A verbatim reproduction of the lines below, from the line containing "- First download" through the line containing "in metagenomic data.", both ends included, is the whole required output.

----- DATA LISTING -----

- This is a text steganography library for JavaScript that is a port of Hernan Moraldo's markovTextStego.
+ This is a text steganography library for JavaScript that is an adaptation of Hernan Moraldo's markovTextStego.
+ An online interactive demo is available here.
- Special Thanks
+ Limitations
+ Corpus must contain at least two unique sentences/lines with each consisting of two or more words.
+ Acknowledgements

-----
----- DATA LISTING -----

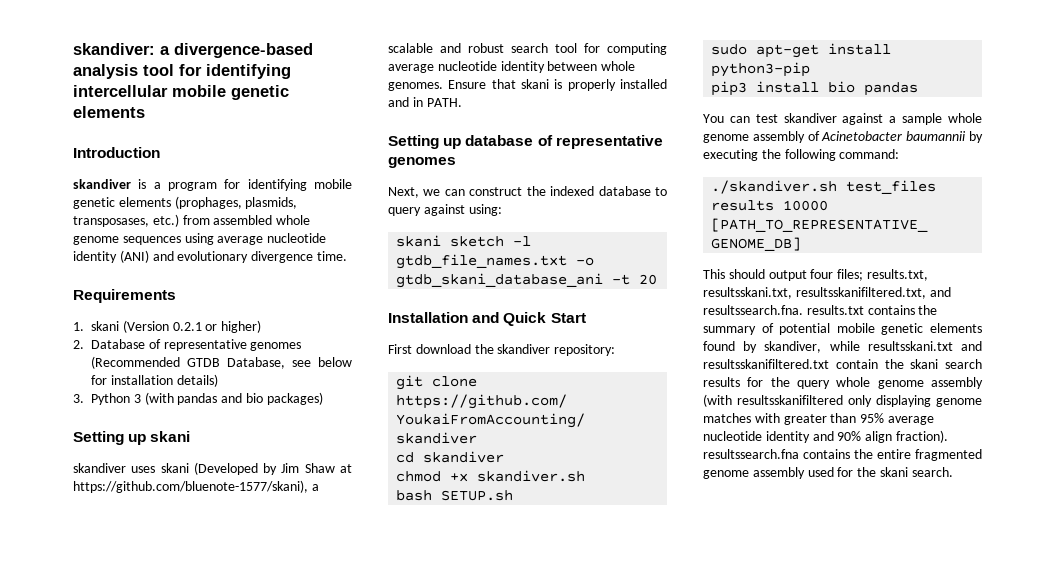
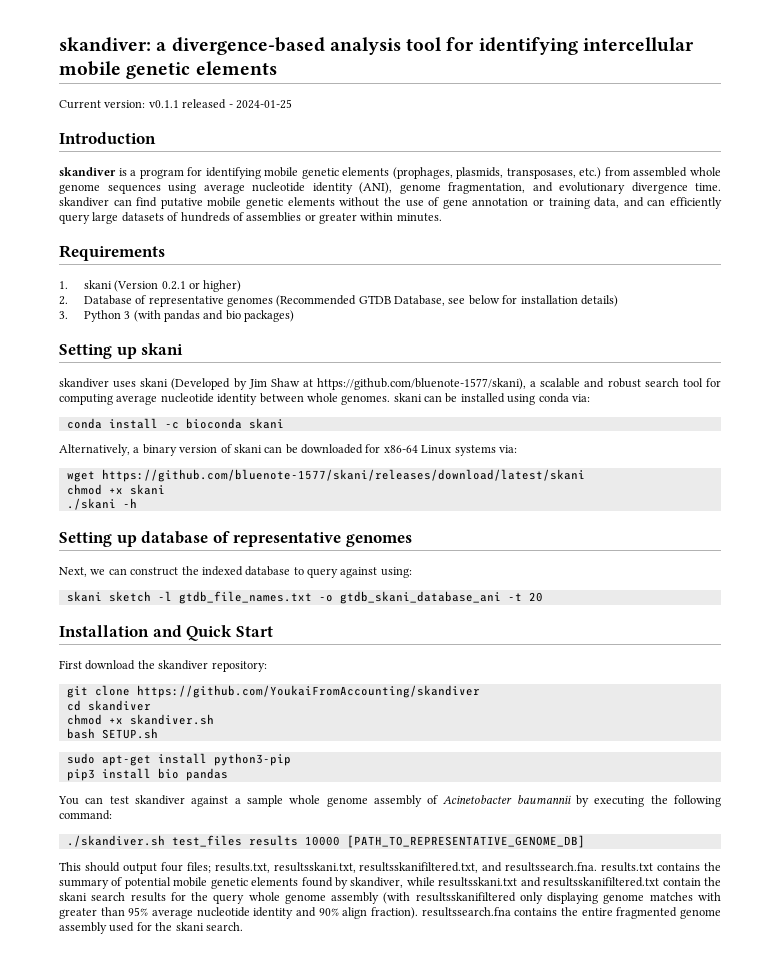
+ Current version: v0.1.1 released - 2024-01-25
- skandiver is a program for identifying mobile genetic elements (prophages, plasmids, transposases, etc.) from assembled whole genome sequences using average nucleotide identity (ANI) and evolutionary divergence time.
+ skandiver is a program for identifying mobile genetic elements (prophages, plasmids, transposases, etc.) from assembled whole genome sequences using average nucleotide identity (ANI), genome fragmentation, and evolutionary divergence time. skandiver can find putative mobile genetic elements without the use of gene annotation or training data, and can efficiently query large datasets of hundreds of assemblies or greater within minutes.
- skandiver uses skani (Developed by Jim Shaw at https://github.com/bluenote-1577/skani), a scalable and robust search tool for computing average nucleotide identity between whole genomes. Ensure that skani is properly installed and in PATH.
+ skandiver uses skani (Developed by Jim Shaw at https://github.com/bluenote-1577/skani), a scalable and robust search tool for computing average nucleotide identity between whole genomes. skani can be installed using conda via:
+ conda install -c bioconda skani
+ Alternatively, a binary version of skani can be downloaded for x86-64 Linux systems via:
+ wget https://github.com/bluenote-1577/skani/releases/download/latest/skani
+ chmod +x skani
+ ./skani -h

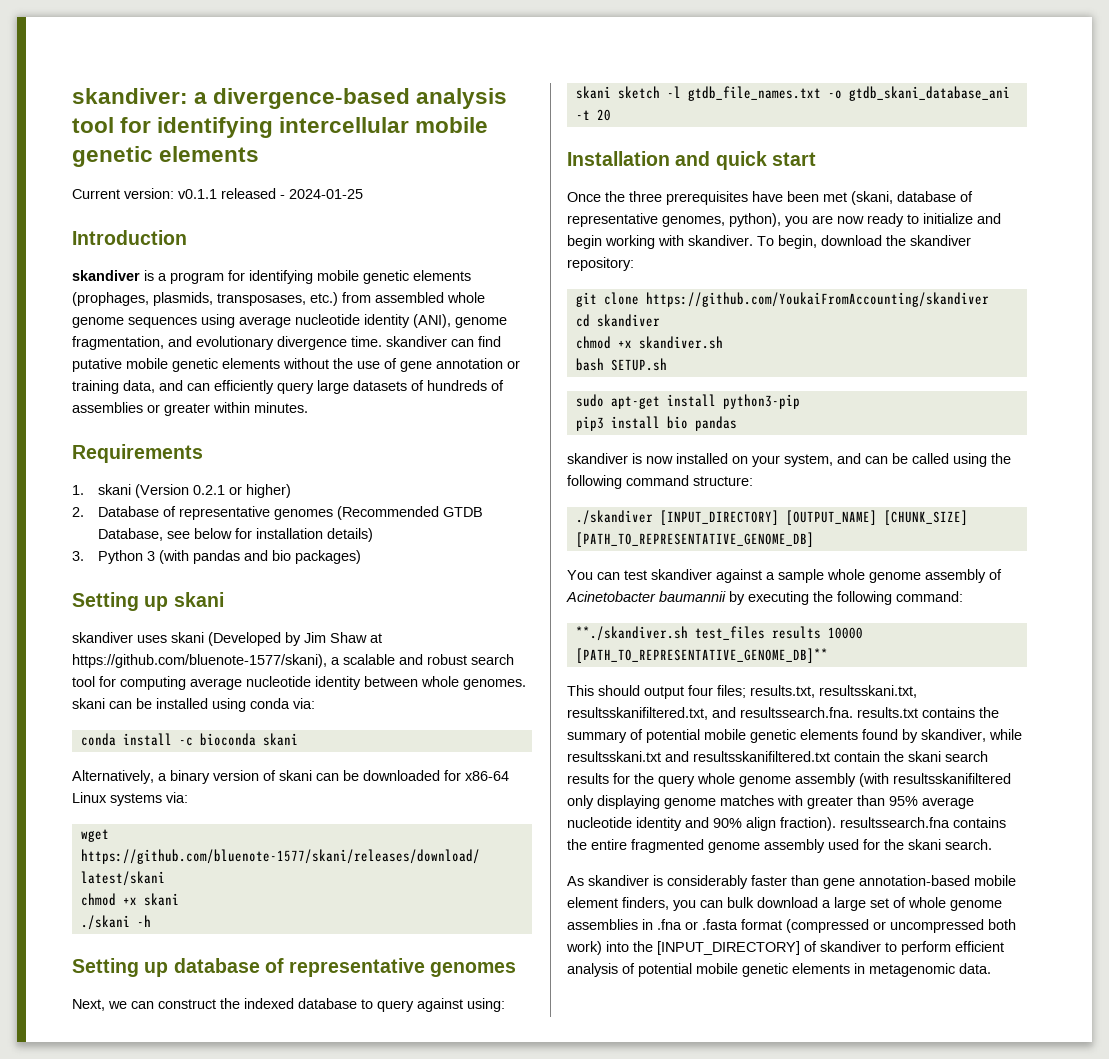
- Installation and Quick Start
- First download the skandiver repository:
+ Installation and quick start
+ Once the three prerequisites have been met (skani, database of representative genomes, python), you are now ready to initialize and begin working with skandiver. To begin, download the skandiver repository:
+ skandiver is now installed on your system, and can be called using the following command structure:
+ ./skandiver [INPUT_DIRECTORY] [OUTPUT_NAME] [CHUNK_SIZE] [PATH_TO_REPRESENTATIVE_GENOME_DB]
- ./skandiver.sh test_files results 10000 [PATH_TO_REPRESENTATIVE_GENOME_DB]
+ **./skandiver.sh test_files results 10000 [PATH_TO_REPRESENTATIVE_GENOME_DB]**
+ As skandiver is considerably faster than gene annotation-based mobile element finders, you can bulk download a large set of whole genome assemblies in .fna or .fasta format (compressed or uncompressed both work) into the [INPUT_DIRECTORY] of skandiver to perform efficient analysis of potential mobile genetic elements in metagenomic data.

-----
----- DATA LISTING -----

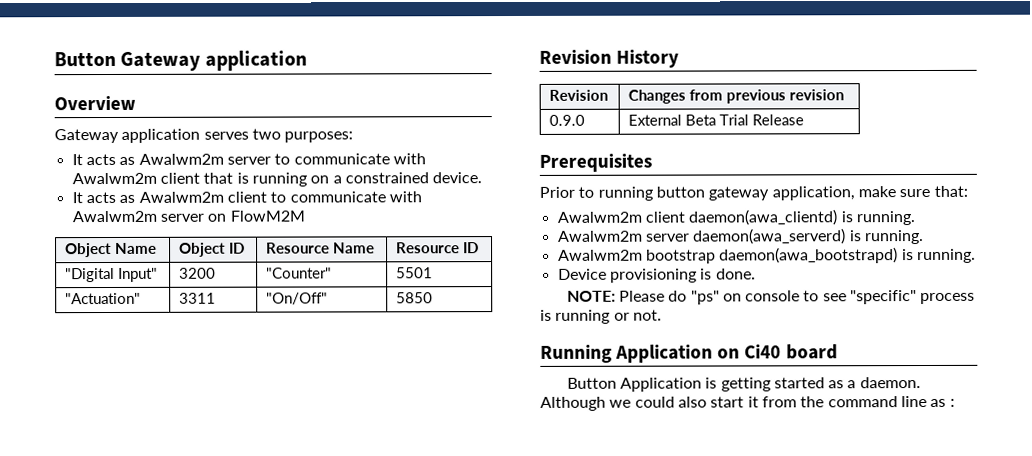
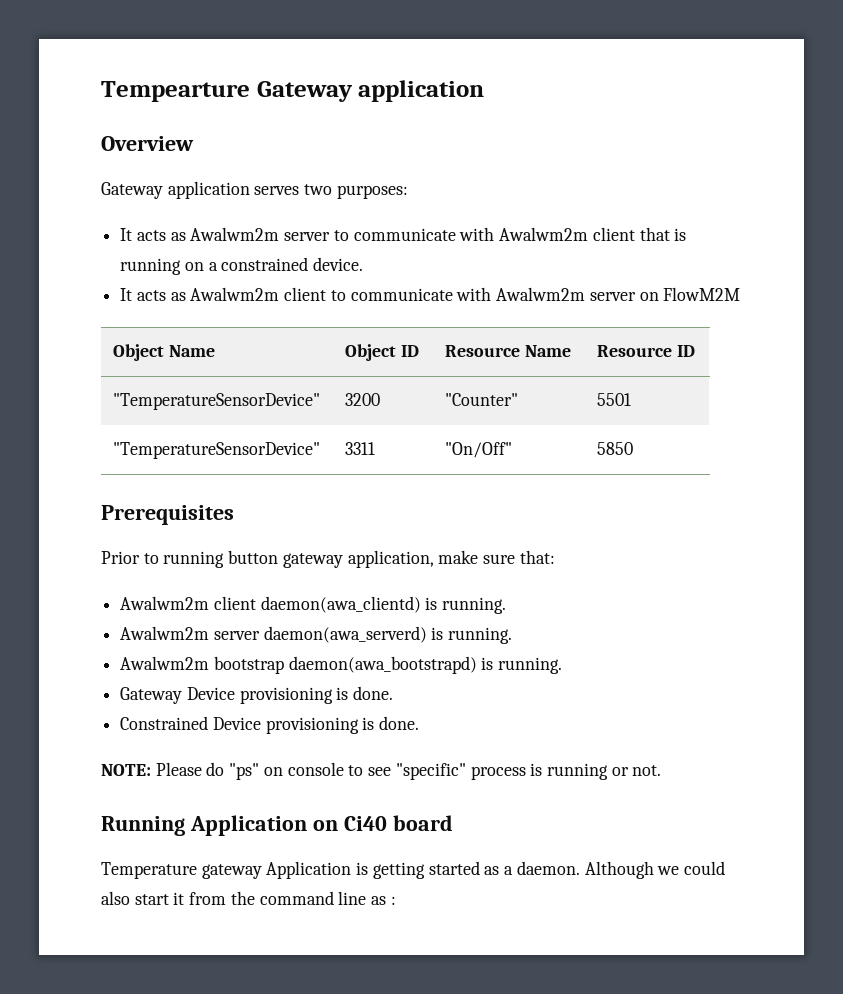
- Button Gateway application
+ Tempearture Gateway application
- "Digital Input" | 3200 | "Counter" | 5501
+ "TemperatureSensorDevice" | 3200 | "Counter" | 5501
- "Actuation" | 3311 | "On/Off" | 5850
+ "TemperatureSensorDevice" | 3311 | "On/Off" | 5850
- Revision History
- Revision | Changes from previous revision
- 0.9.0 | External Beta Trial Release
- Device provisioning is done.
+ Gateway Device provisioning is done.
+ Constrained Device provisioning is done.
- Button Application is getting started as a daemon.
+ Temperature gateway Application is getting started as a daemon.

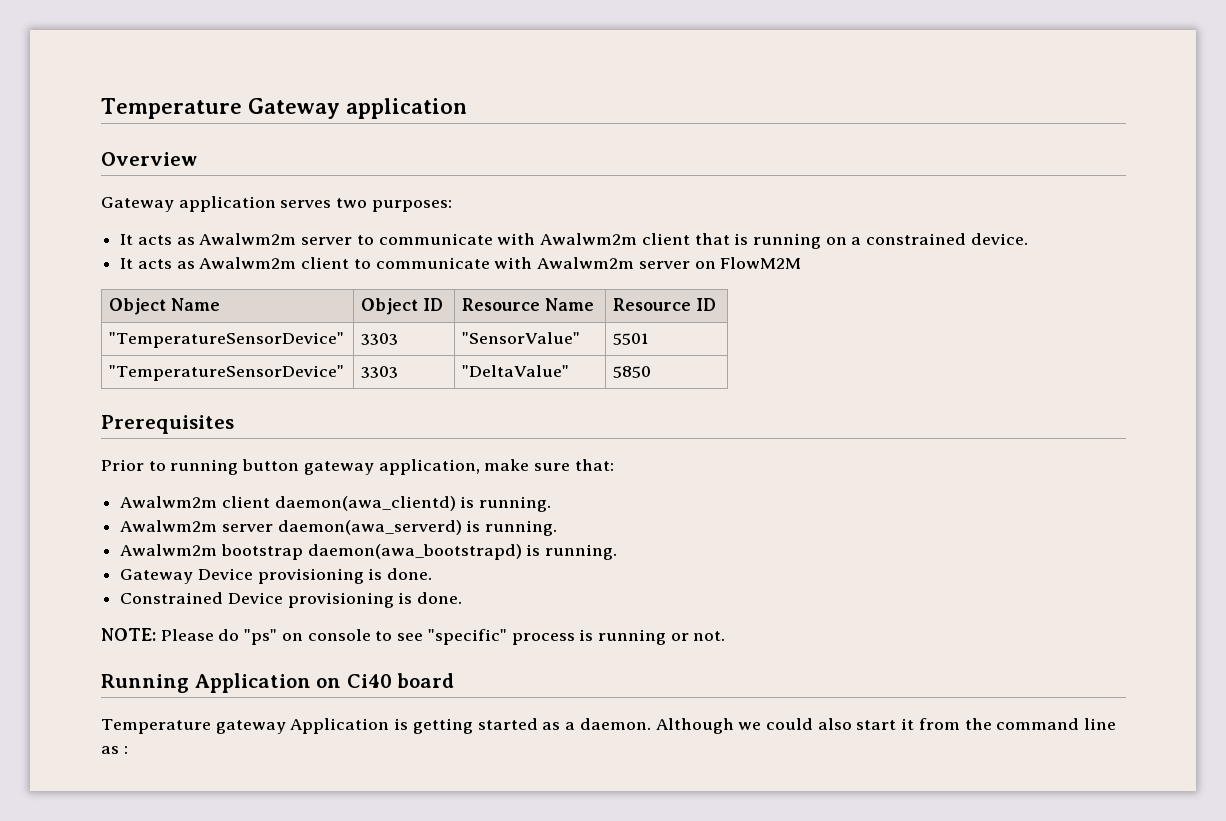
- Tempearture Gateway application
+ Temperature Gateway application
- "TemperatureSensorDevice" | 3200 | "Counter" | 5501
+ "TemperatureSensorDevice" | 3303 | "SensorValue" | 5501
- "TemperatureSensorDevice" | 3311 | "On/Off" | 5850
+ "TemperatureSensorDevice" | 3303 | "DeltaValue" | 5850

-----

• _YOUR SOLUTION_
- First download the skandiver repository:
+ Installation and quick start
+ Once the three prerequisites have been met (skani, database of representative genomes, python), you are now ready to initialize and begin working with skandiver. To begin, download the skandiver repository:
+ skandiver is now installed on your system, and can be called using the following command structure:
+ ./skandiver [INPUT_DIRECTORY] [OUTPUT_NAME] [CHUNK_SIZE] [PATH_TO_REPRESENTATIVE_GENOME_DB]
- ./skandiver.sh test_files results 10000 [PATH_TO_REPRESENTATIVE_GENOME_DB]
+ **./skandiver.sh test_files results 10000 [PATH_TO_REPRESENTATIVE_GENOME_DB]**
+ As skandiver is considerably faster than gene annotation-based mobile element finders, you can bulk download a large set of whole genome assemblies in .fna or .fasta format (compressed or uncompressed both work) into the [INPUT_DIRECTORY] of skandiver to perform efficient analysis of potential mobile genetic elements in metagenomic data.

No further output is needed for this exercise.